Furthermore, Janus Henderson's proactive approach to talent acquisition and compensation alignment, evident in the turnaround of their U.S. intermediary business, suggests a similar strategy for their burgeoning ETF franchise. Expect to see strategic investments in personnel, technology, and data analytics as they build out their active equity ETF capabilities.

The implications for Janus Henderson's future are significant. A successful push into active equity ETFs could:

Drive organic revenue growth: Higher fee active ETFs would contribute meaningfully to top-line growth, offsetting fee pressures in other areas.

Enhance profitability: As their ETF franchise scales, operating leverage would kick in, leading to improved margins and profitability.

Expand their client base: Active equity ETFs would attract a broader range of investors, particularly in the growing retail and intermediary channels.

Strengthen their competitive positioning: A successful ETF franchise would position them as a leader in the rapidly evolving active management landscape.

Of course, challenges remain. Competition in the active equity ETF space is fierce, with established players like Fidelity and ARK Invest already commanding significant market share. Building a brand and establishing trust in this crowded field will require significant marketing and distribution efforts.

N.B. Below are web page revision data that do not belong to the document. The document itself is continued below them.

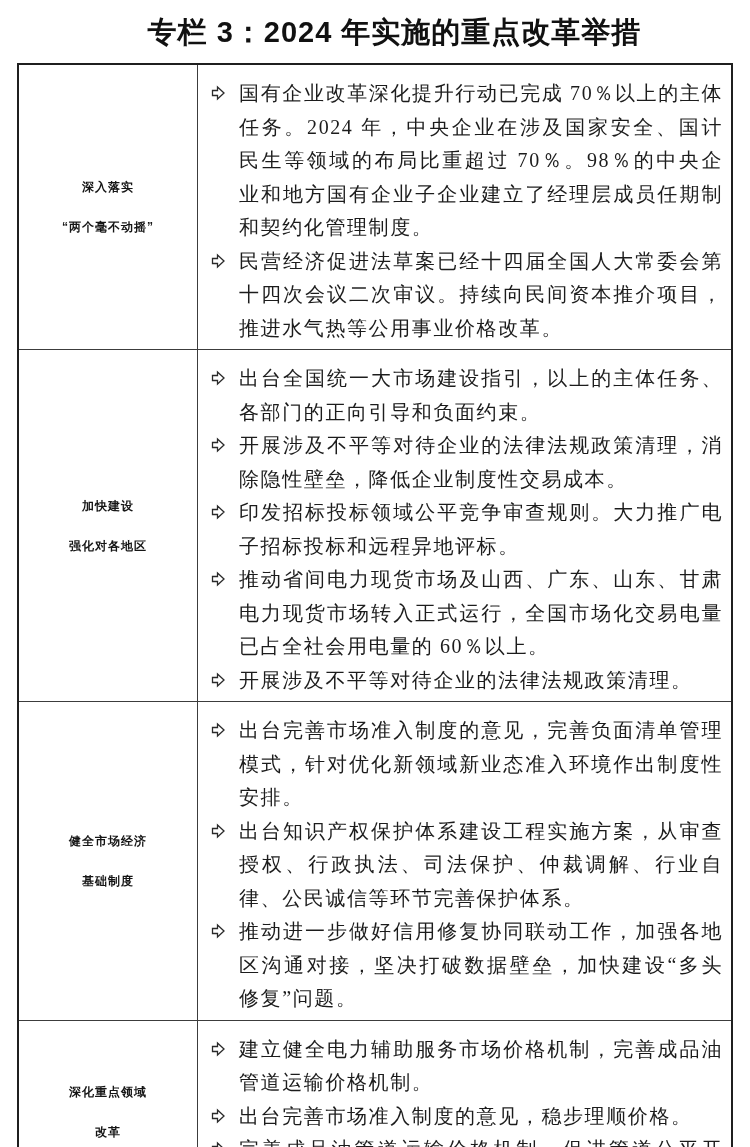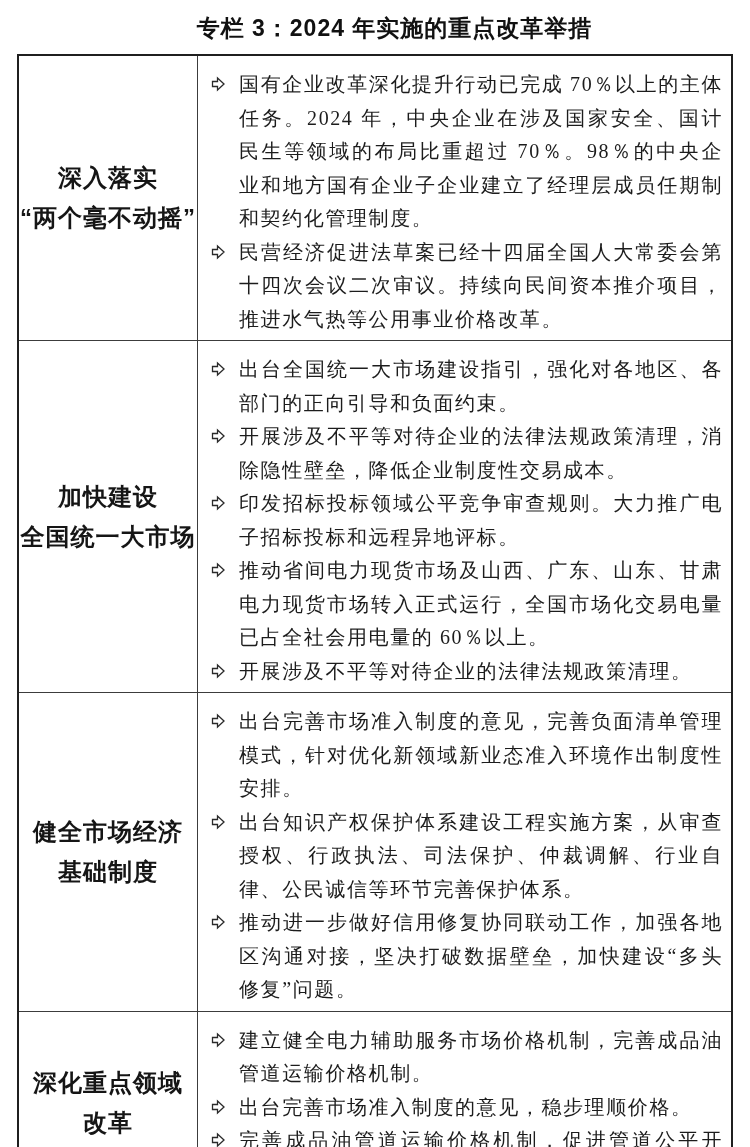--- a/index.html
+++ b/index.html
@@ -10,42 +10,42 @@
     background: #ffffff;
     overflow: hidden;
     font-family: "Liberation Serif", "DejaVu Serif", serif;
     color: #1c1c1c;
   }
   .title {
     margin: 13px 0 10px 0;
     text-align: center;
     font-family: "Liberation Sans", "DejaVu Sans", sans-serif;
     font-weight: bold;
-    font-size: 23px;
+    font-size: 29px;
     letter-spacing: 1px;
     color: #111;
     padding-left: 39px;
   }
   table.panel {
     width: 716px;
     margin: 0 auto;
     border-collapse: collapse;
     table-layout: fixed;
     border: 2px solid #1f1f1f;
   }
   table.panel td {
     border: 1px solid #3c3c3c;
     vertical-align: middle;
   }
   td.hdr {
     width: 176px;
     text-align: center;
     font-family: "Liberation Sans", "DejaVu Sans", sans-serif;
     font-weight: bold;
-    font-size: 24px;
+    font-size: 12px;
     line-height: 40px;
     letter-spacing: 1px;
     white-space: pre-line;
     color: #151515;
   }
   td.content {
     padding: 12px 8px 4px 12px;
     vertical-align: middle;
   }
   .item {
@@ -99,29 +99,29 @@
                 <path d="M1.5 5.5 H6.5 V2 L13 8 L6.5 14 V10.5 H1.5 Z" fill="none" stroke="#2a2a2a" stroke-width="1.3" stroke-linejoin="miter"></path>
               </svg>
             </span>
           <div class="item-text">民营经济促进法草案已经十四届全国人大常委会第十四次会议二次审议。持续向民间资本推介项目，推进水气热等公用事业价格改革。</div>
         </div>
       </td>
     </tr>
 
     <tr class="r2">
       <td class="hdr">加快建设
-全国统一大市场</td>
-      <td class="content">
-        <div class="item">
-          <span class="bullet">
-              <svg width="15" height="16" viewBox="0 0 15 16">
-                <path d="M1.5 5.5 H6.5 V2 L13 8 L6.5 14 V10.5 H1.5 Z" fill="none" stroke="#2a2a2a" stroke-width="1.3" stroke-linejoin="miter"></path>
-              </svg>
-            </span>
-          <div class="item-text">出台全国统一大市场建设指引，强化对各地区、各部门的正向引导和负面约束。</div>
+强化对各地区</td>
+      <td class="content">
+        <div class="item">
+          <span class="bullet">
+              <svg width="15" height="16" viewBox="0 0 15 16">
+                <path d="M1.5 5.5 H6.5 V2 L13 8 L6.5 14 V10.5 H1.5 Z" fill="none" stroke="#2a2a2a" stroke-width="1.3" stroke-linejoin="miter"></path>
+              </svg>
+            </span>
+          <div class="item-text">出台全国统一大市场建设指引，以上的主体任务、各部门的正向引导和负面约束。</div>
         </div>
         <div class="item">
           <span class="bullet">
               <svg width="15" height="16" viewBox="0 0 15 16">
                 <path d="M1.5 5.5 H6.5 V2 L13 8 L6.5 14 V10.5 H1.5 Z" fill="none" stroke="#2a2a2a" stroke-width="1.3" stroke-linejoin="miter"></path>
               </svg>
             </span>
           <div class="item-text">开展涉及不平等对待企业的法律法规政策清理，消除隐性壁垒，降低企业制度性交易成本。</div>
         </div>
         <div class="item">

Nevertheless, Janus Henderson's strategic focus on active equity ETFs, underpinned by their commitment to democratization and vehicle-agnosticism, represents a compelling investment thesis. This silent revolution brewing within the firm, if executed effectively, could unlock significant value for both clients and shareholders, propelling them into a new era of growth and market leadership.

"Fun Fact: Did you know that Janus, the Roman god for whom the company is named, is depicted with two faces, symbolizing looking to both the past and the future? This perfectly encapsulates Janus Henderson's strategy of leveraging their legacy of active management expertise while embracing new opportunities in the ETF space to shape their future."